Parlando di drammaturgia, vorrei riflettere in particolare sulla tua figura di drammaturgo e sulla tua storia professionale segnata dalla vittoria nel 2013 del premio Tondelli indetto da Riccione teatro e più in generale capire i problemi attuali e le prospettive future della Drammaturgia contemporanea.
Per quanto riguarda me io sono contento di riuscire a fare l’autore teatrale, quando ho iniziato non era affatto scontato. Sicuramente il Premio Riccione è stato uno spartiacque perché mi ha dato la possibilità di farmi conoscere da più persone e anche il lavoro costante con la compagnia MaMiMò quando facevo l’accademia è stato molto importante perché mi hanno fatto lavorare prima che vincessi i premi e altri riconoscimenti e quindi è stato un modo per cominciare a fare teatro durante l’ultimo anno di Accademia, in modo tale da non essere mai in quel limbo tra formazione e lavoro.
Anche l’impegno e il sacrificio oltre alla fortuna sono fattori importanti. Quest’anno ho iniziato ad insegnare al primo anno della Paolo Grassi e la cosa che dico e che penso sia vera è che bisogna sempre impegnarsi. Io negli ultimi dieci anni non ho fatto altro se non dedicarmi al Teatro e alla scrittura. Sì, c’è la fortuna e l’occasione di vincere i premi ma anche la costanza del lavoro perché in realtà se vinci il premio sei per poco nell’occhio dell’attenzione delle persone.

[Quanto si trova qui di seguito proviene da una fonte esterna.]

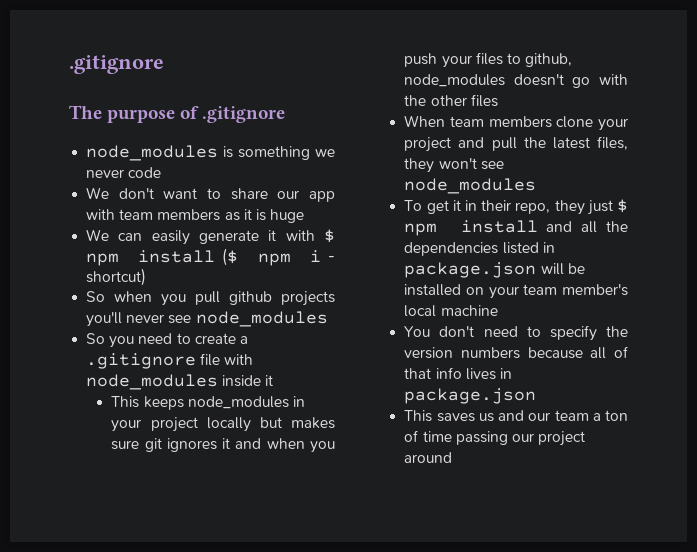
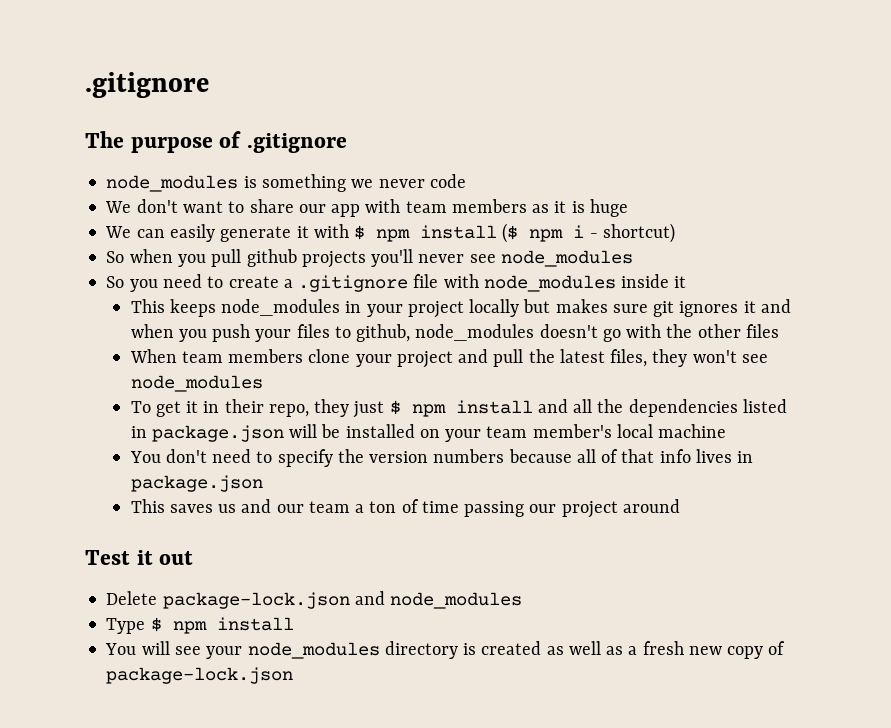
(453, 457) none -> [85,550,194,565] [106,591,523,609] [106,617,294,634] [105,641,786,659] [106,667,294,684] // Test it out // Delete package-lock.json and node_modules // Type $ npm install // You will see your node_modules directory is created as well as a fresh new copy of package-lock.json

Io ricorderò sempre ciò che mi ha detto Fausto Paravidino ridendo alle 23.55 duranta la serata finale della premiazione del premio Riccione: “Goditi questi cinque minuti in cui hai vinto il premio perché fra 5 minuti nessuno si ricorderà più niente delle cose che hai scritto” . In realtà Fausto è stato uno di quelli che mi ha più aiutato e supportato. Quello che mi ha detto è vero perché l’attenzione finisce dopo poco e quindi la cosa fondamentale è la costanza del lavoro. Io credo che sia importante cercare di scrivere cose belle che abbiano un’importanza per te. Io cerco di scrivere cose che abbiano importanza e valore per me e quindi se poi queste cose hanno anche un valore importante per gli altri è un bene perché l’obiettivo principale non è mai quello di fare questo lavoro a tutti i costi ma di fare cose che mi piacciono.
Se le cose che mi piacciono mi permettono di fare questo lavoro e piacciono anche agli altri bene quando questo non succederà più troverò altre strade. Non ci sono attaccato per forza con le unghie perché penso che questo attaccamento nel voler lavorare per forza porta la gente a fare delle cose brutte e penso che le cose brutte non fanno bene al teatro e a chi le fa. In questo momento i miei testi stanno cominciando ad andare all’estero e di questo sono contentissimo perché scrivo in italiano ma mi fa piacere in un certo senso essere un drammaturgo europeo legato a vari progetti che mi permettono di far girare i miei testi in tutta Europa. Spero che si possa continuare così.
Per quanto riguarda la drammaturgia, io credo che negli ultimi 10-15 anni, dopo la fine del Novecento, soprattutto in Italia, ci sia stato un abbandono della scrittura e della figura dell’autore in favore di strutture più partecipate. Forse solo il teatro inglese ha espresso autori di un certo calibro che hanno avuto un ruolo importante nella scena mondiale. In Italia c’è stato quasi un buco non tanto per la mancanza di autori bravi quanto per la mancanza di un desiderio sia delle politiche culturali sia del pubblico rispetto alla scrittura. Io credo che negli ultimi anni ci sia un interesse forte soprattutto nel pubblico e lo vedo nei miei lavori ma anche nei tanti lavori di drammaturgia contemporanea che ci sono in scena e credo che il pubblico abbia voglia e un desiderio di sentire nuove narrazioni e di sentirsi rappresentato, di vedere costruiti e ricostruiti in un teatro i conflitti, i dubbi, i problemi e le dinamiche del mondo. Anche gli organizzatori e chi produce teatro si sta rendendo conto di questa cosa e si sta adattando.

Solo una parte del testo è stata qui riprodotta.